Remedy
By Mitch Berg
Joe Doakes, no longer from Como Park emails:
In Murthy v. Missouri, the Biden administration was accused of unconstitutional infringement of free speech by pressuring social media to suppress stories unfavorable to the administration. A lower court found it was the most blatant act of censorship in American history.
The Supreme Court sidestepped the issue in cowardly fashion and reversed. The court did not say the government’s action was constitutional, it said citizens have no standing to challenge the unconstitutional action.
There’s no such thing as “standing” in the Constitution, it is strictly a made-up rule that courts use to get rid of nuisance cases they don’t want to hear. It’s a convenient way to avoid making hard decisions. Minnesota courts have used it to rule that ordinary citizens have no standing to challenge the governor’s Covid lock down order, even though it cost them their livelihood or landed them in jail. There is simply no legal remedy for those acts.
Imagine that Biden stays in the race so Democrats have to steal the election to keep the Bad Orange Man out of power. Imagine that the courts act for this instance as they did in 2020 denying that individual citizens have standing to challenge the result and refusing to hear the merits of the election fraud case. What’s the remedy?
If the court is correct citizens have no peaceful remedy within the constitutional system for unconstitutional government action, then the only remedy available is the one the founders exercised: insurrection leading to revolution.
Plenty of rope in the hinterlands and plenty of lamp poles in Washington. No wonder the elites are terrified.
Joe Doakes
One hopes they are.





July 11th, 2024 at 8:12 am
I 2020, Justice Alito urged SCOTUS to hear cases pertaining to judicial rewrites of election laws before the Election in November so they could do so without knowing if or how a specific Decision would affect the outcome, and so that affected voters could recast ballots if their absentee ballots were thrown out. The Court ignored Alito and then ignored the Cases, typically for mootness.
This week, the nakedly partisan Wisconsin Supreme Court just overruled itself from 2 years ago and reinstituted unsecured, COVID era drop boxes as equivalent to handing a ballot to the county clerk.
SCOTUS should decide the Cases brought to it “without fear or favor” and not always look for the expedient way to punt the Case off to the future. If anything, what they are doing is adding to their own workload by not deciding things clearly the first time. FFS, how many times does Jack Phillips have to keep bringing what is effectively the same Case to SCOTUS because Chief Justice Roberts narrowly tailors the Decision to technicalities instead of smacking that Colorado commission and saying “the First Amendment means what it says you jackasses.” How many times does Alito and Thomas (and Scalia while he was alive) have to write a Concurrence, much less a Dissent, admonishing the majority for being weak kneed and predicting that their narrow Decision will just spawned even more Cases because they refused to actually Decide on the issue?
July 11th, 2024 at 9:55 am
This has bothered me since the Supreme Court parlayed the Obama administration’s “no show” in Obergefell v. Hodges into a nationwide support of same sex mirage, and all of the amici curae documents filed by those who opposed that basically went into the circular file. Also at play is the “sue and settle” tactics by the Obama and Biden adminstrations where regulators basically invite environmental and other activist groups to sue, and then settle for the terms the environmental groups endorse.
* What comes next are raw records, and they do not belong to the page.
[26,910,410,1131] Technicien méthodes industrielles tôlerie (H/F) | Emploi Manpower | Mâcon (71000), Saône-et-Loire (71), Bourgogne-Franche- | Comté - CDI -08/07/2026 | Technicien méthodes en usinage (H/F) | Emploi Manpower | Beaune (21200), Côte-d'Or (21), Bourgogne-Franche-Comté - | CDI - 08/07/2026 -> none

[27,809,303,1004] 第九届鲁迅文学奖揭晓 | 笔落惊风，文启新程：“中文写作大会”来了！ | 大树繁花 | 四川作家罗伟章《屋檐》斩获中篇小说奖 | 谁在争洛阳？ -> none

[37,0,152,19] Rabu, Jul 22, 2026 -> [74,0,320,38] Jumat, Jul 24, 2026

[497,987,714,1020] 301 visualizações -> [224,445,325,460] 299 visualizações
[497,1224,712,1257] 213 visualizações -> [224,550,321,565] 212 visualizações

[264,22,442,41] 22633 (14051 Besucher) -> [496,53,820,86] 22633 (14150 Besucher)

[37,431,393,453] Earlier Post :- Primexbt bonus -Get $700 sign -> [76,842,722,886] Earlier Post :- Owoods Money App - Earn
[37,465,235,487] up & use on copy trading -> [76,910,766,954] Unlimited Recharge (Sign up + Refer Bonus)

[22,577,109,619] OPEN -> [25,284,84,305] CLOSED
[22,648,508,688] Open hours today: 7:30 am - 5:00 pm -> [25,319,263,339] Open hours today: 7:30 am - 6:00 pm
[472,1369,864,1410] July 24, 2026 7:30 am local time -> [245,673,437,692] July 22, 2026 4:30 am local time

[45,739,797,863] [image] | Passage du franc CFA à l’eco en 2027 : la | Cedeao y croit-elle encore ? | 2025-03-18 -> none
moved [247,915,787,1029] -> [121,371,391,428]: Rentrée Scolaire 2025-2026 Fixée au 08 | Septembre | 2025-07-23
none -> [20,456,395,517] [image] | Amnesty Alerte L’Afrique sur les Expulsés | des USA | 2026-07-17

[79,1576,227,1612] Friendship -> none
In both cases, standing for the poor taxpayers/citizens who get to endure the fallout from those cases–relentless harassment of cake bakers for Obergefell and the like, regulatory overreach for all of us when the Sierra Club basically writes code without the review process–would be very welcome. It would not guarantee good results, but it would be a great start.
July 13th, 2024 at 10:21 am
It would be nice when any Administration, Federal or State, rolls over and refuses to defend a law that it doesn’t like if the Courts would allow an outside group to defend said law. Personally, I’d be okay with setting up some pre-approved rate of compensation for the outside group to do the government’s job for them, but it would probably be possible for the major political parties to set up a dedicated fund for that purpose. Personally, I’d be more likely to donate to the RNC’s fund to do the Biden Administration’s job than I am to donate to their crappy campaign fund.